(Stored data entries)

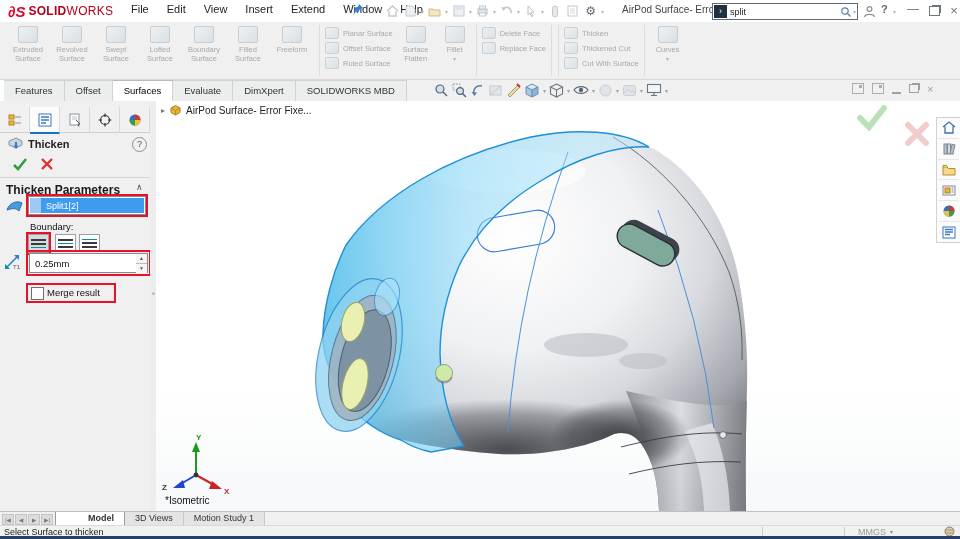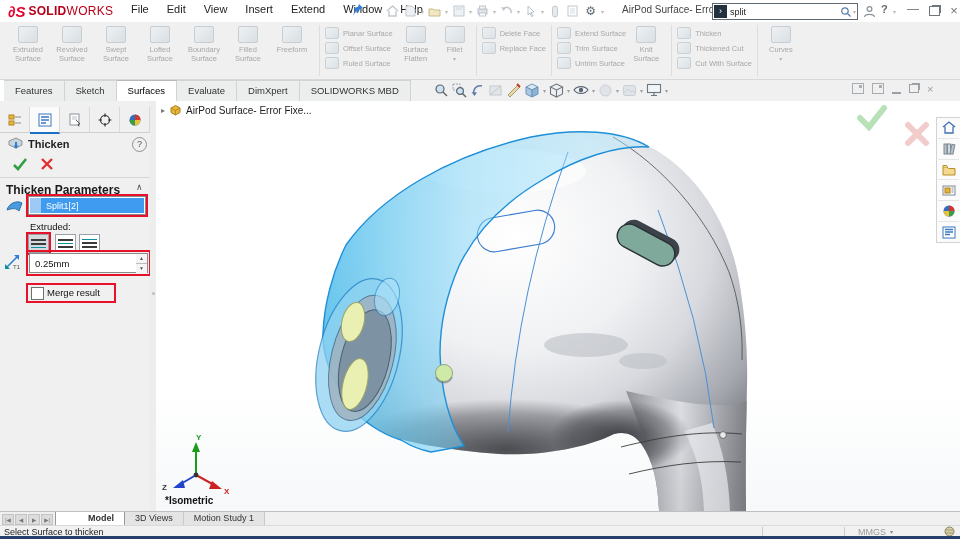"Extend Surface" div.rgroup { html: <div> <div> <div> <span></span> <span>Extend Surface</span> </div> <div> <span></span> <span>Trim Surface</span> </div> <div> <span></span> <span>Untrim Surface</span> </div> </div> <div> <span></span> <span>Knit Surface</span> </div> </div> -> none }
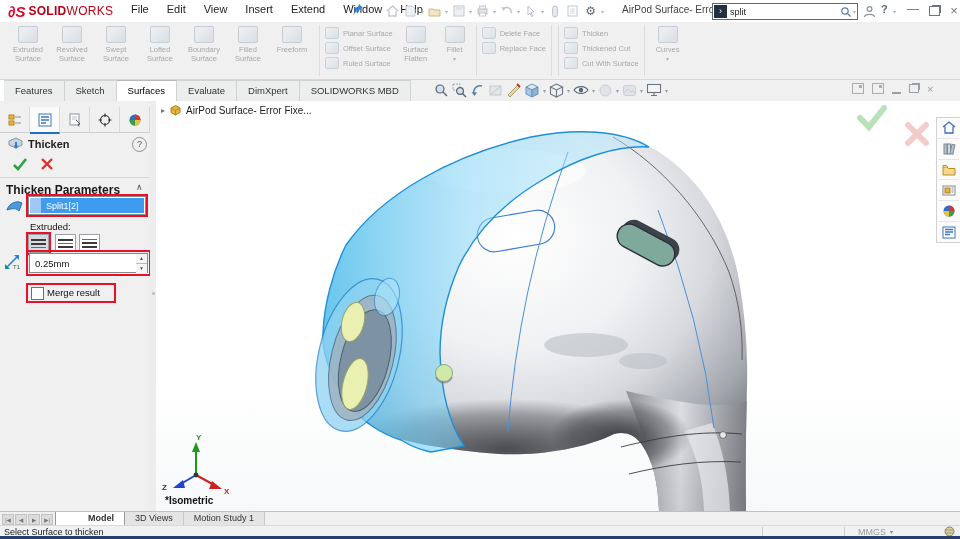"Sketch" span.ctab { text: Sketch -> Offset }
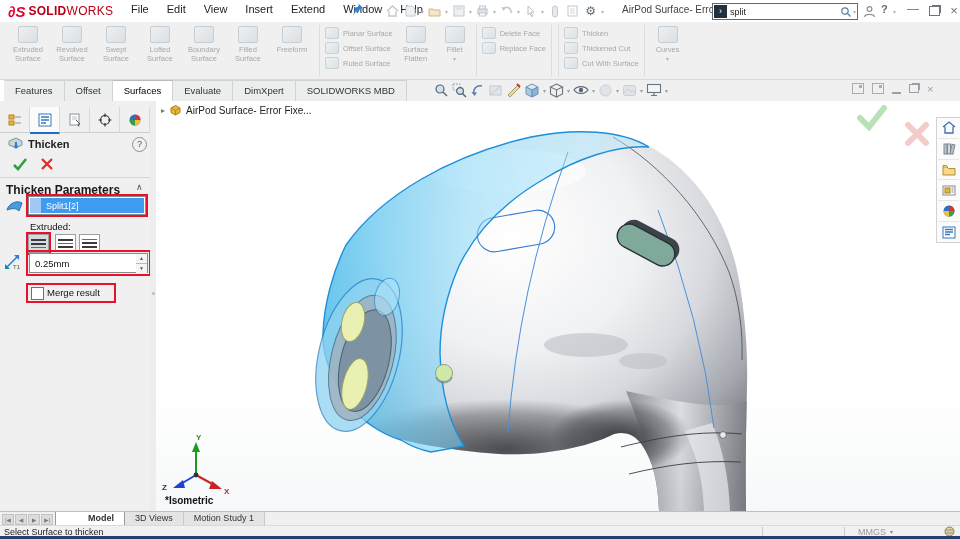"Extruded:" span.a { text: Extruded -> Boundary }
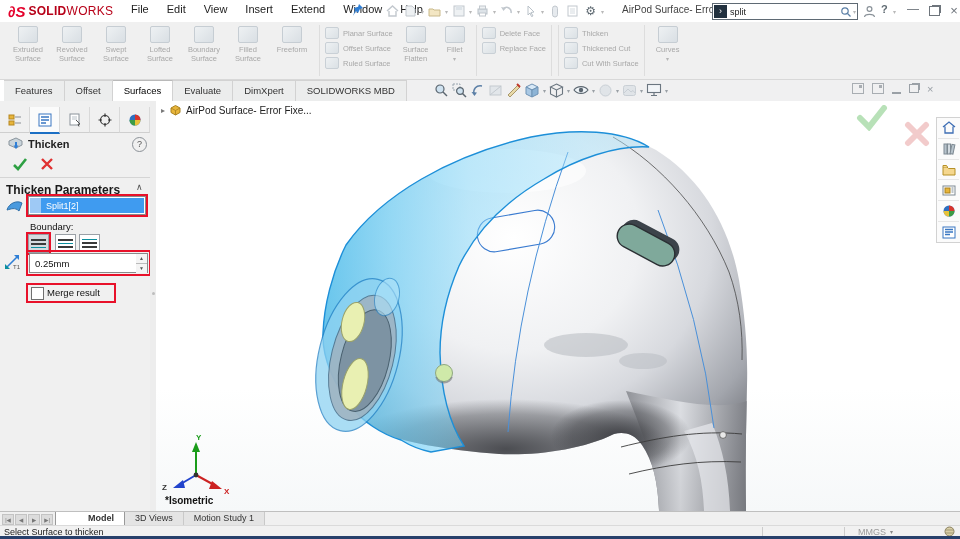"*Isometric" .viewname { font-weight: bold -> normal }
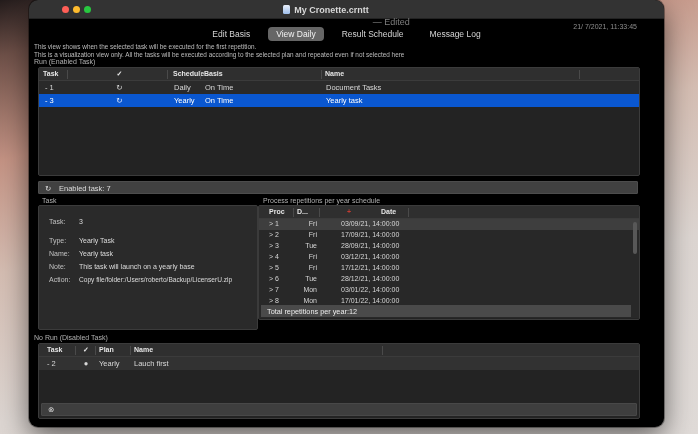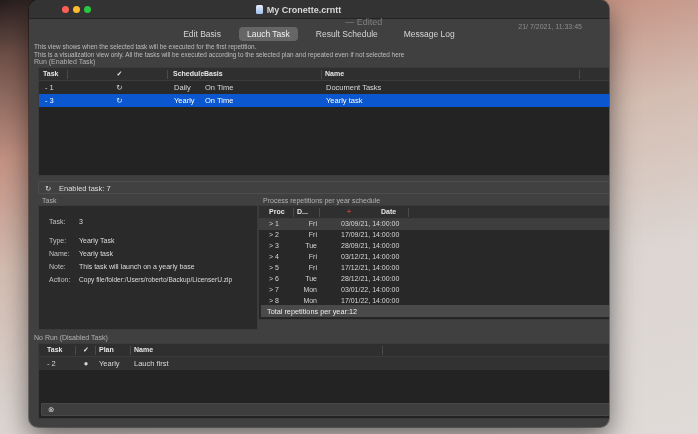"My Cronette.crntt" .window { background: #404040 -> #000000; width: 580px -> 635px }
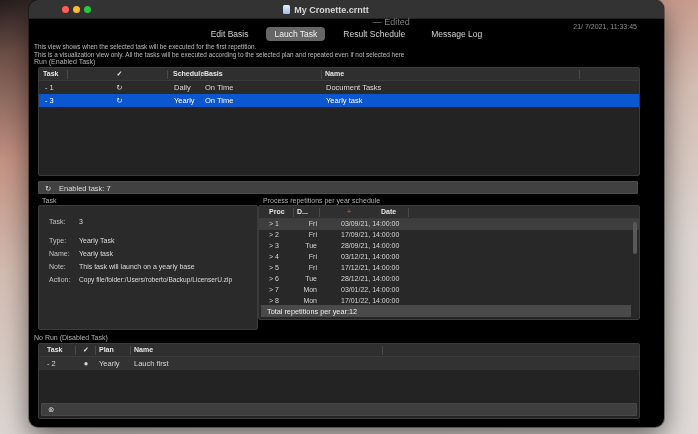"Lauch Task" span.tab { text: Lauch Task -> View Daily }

Aim of the exercise
Leave the images out and transcribe the remaining data above word for word.

Exercise output
"Extend Surface" div.rgroup { html: <div> <div> <div> <span></span> <span>Extend Surface</span> </div> <div> <span></span> <span>Trim Surface</span> </div> <div> <span></span> <span>Untrim Surface</span> </div> </div> <div> <span></span> <span>Knit Surface</span> </div> </div> -> none }
"Sketch" span.ctab { text: Sketch -> Offset }
"Extruded:" span.a { text: Extruded -> Boundary }
"*Isometric" .viewname { font-weight: bold -> normal }
"My Cronette.crntt" .window { background: #404040 -> #000000; width: 580px -> 635px }
"Lauch Task" span.tab { text: Lauch Task -> View Daily }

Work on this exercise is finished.